MOCCASIN SHOE

MECCOMOC OXFORD

ELKSKIN MOCCASIN

If you are to be limited to a small duffle bag, or a fairly capacious knapsack, what are the articles of clothing without which no girl can start? Let us take up the most important item first, and that is foot-gear. Wear a well-made pair of medium weight boots, thoroughly tanned, soaked with viscol, or rubbed with mutton tallow both on the inside and the outside, to make them waterproof. Never start out with a new pair of boots on your feet. If necessary, get your boots weeks beforehand, and wear them from time to time till they are thoroughly comfortable. In addition to these boots which you wear, take a soft pair of indoor moccasins. These can be worn when you are tired and loafing around camp, or while the guide is drying or greasing your boots. If you have ever worn moccasins and are going to tramp in a moccasin country, that is, a country of forest trails and ponds, then buy a pair of heavy outdoor moccasins; larrigans or ankle-moccasins are best. These should not be too snug. Worn over a heavy cotton stocking, or a light woolen one, or woolen stockings drawn over cotton, the moccasin is the most ideal foot-gear the wilderness world can ever know.[1] Neat’s-foot oil is also excellent for greasing moccasins. Buy from two to four pairs of hole-proof stockings of some reliable make. If these stockings are first class and can be depended upon, two pairs will do. One pair you will wear, the other goes into your knapsack. Have also several combination suits, some for your bag and one for your back. These suits should be high-necked and with shoulder and knee caps; of sufficient warmth for cold days and nights; in any case porous and of two weights.

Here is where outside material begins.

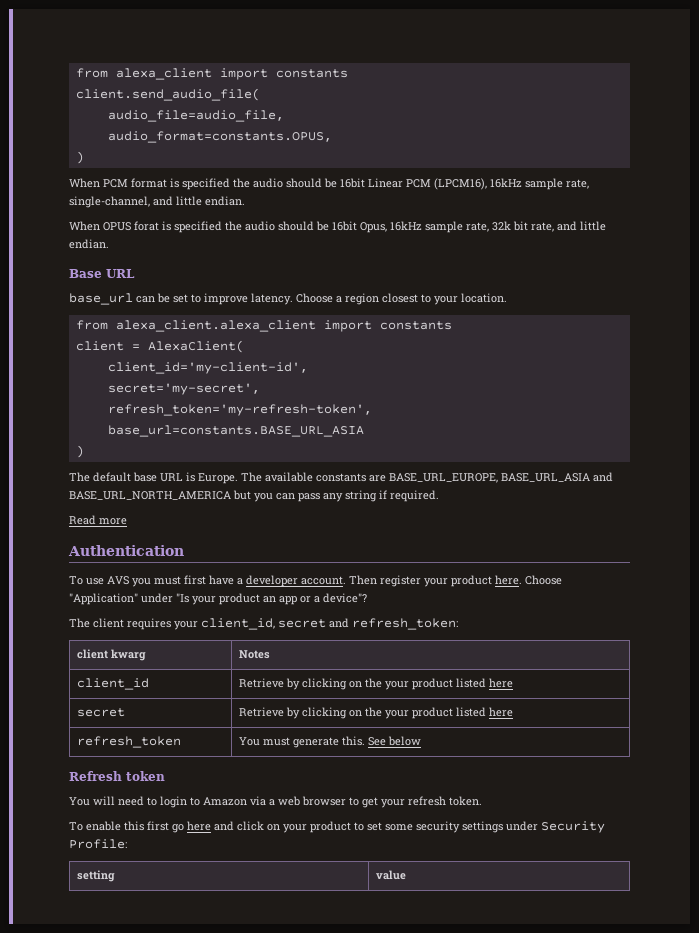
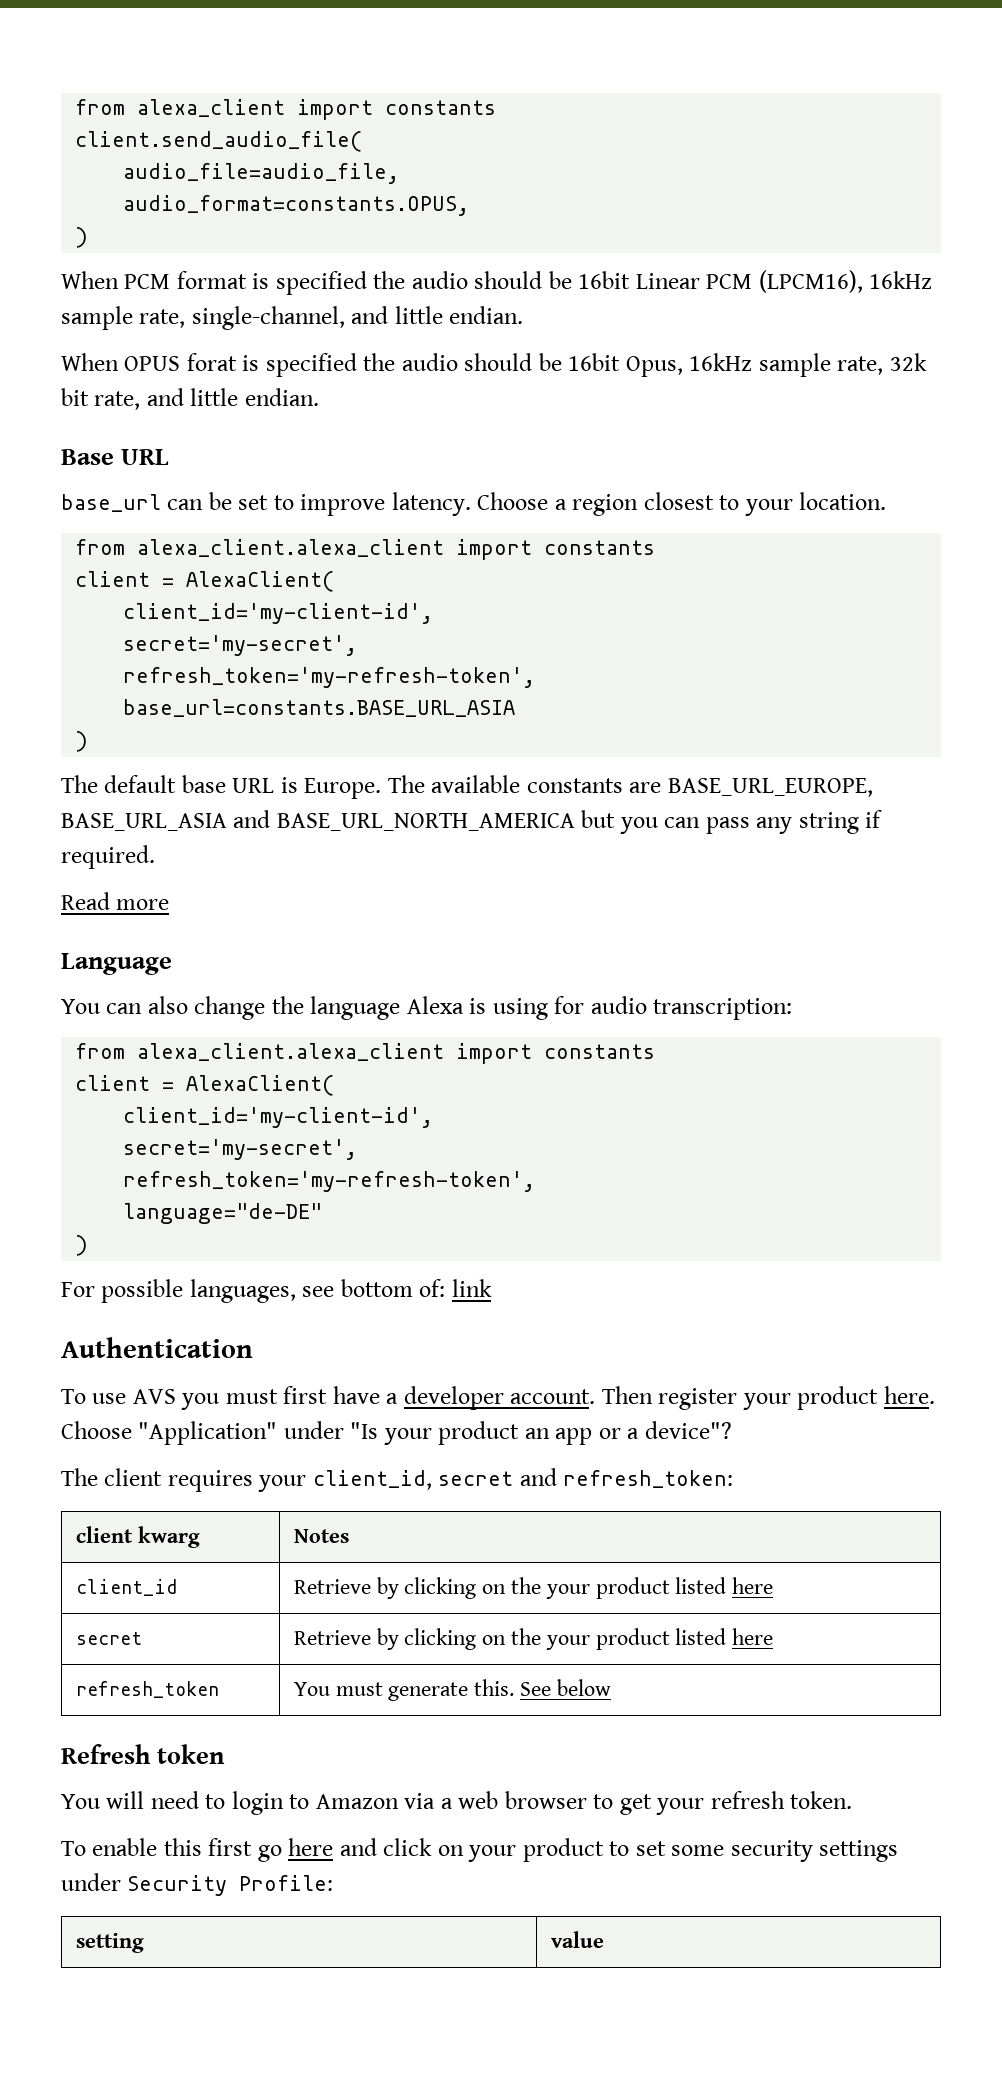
(127, 521) none -> [61,953,172,975] [61,996,793,1020] [75,1043,656,1064] [75,1075,335,1096] [123,1107,434,1128] [123,1139,358,1160] [123,1171,536,1192] [123,1203,323,1224] [75,1235,89,1256] [61,1279,492,1303] // Language // You can also change the language Alexa is using for audio transcription: // from alexa_client.alexa_client import constants // client = AlexaClient( // client_id='my-client-id', // secret='my-secret', // refresh_token='my-refresh-token', // language="de-DE" // ) // For possible languages, see bottom of: link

[1] If you have room take with you an extra pair of shoes. When you have become a real woodswoman you will never be without woolen socks and moccasins. The thick, soft sole of sock and moccasin spare tender feet which are not accustomed to hard tramping and rough paths.

If you are going to tramp in a skirt, as you must if your route touches upon civilization, see that it is short. Six inches off the ground is none too much, and twelve is a good deal better. In an outing of this sort it is as poor form to wear a long skirt as it would be to wear a short skirt at an afternoon tea in civilization. The skirt should be of some good quality khaki, army preferably, or a tweed; it should be thoroughly shrunk, and if it seems desirable, it should be possible to put this camp skirt in water and wash it.[2] Have ample pockets on either side of the front seams. If I had to choose between the best of sweaters and a jacket with a lot of pockets in it, I should always choose the latter, and that is not on account of the pockets alone, but because it is a more convenient article of clothing. In case of cold weather it affords better protection, also better protection against rain as well as cold. You can have it made with two outside pockets and several inside—the more the merrier. Underneath the skirt wear a pair of bloomers. The lighter and stouter these are, the more of a comfort they will be. I have found a good quality of percaline to be the best investment. Percaline is light, strong, slimsy after a little wearing, and washes well. I have never yet found a silk that was practicable in the woods. Silk bloomers go well with the comforts of civilization, but they are not fit to endure the test of roughing it. A flannel shirtwaist or blouse, a Windsor or string tie, a soft felt hat—you may have it as pretty as you wish, provided it is not too large or over trimmed—complete the outfit which you carry on you, so to speak.

[2] You can buy an ideal hunting suit at any of the big shops in Boston, New York or Chicago for from $8 to $10.

Now to return to the outfit you carry in your pack and not on your back. A pair of indoor moccasins, an extra pair of hole-proof stockings (these you must have, not only on account of a possible wetting, but also because the stockings must be changed every day, for you cannot take too good care of your feet), two coarse handkerchiefs of ample size, a silk neckerchief to tie around your neck, an extra combination suit, a few safety pins clipped one into another until you have made a string of them, a tooth brush, a little tube of cold cream and a tube of tooth paste (the tubes are not breakable and take up the least room, they are therefore the best to carry), a cotton or linen shirtwaist of some kind, a nail file, a comb, a small vial of cascara sagrada tablets, several rolls of film for your camera—the camera itself can be slung on a strap from the knapsack—a pair of garden gloves for rough work with sooty pots and kettles, a good-sized cake of the best castile soap, a towel, a good stiff nail brush, and one or two books.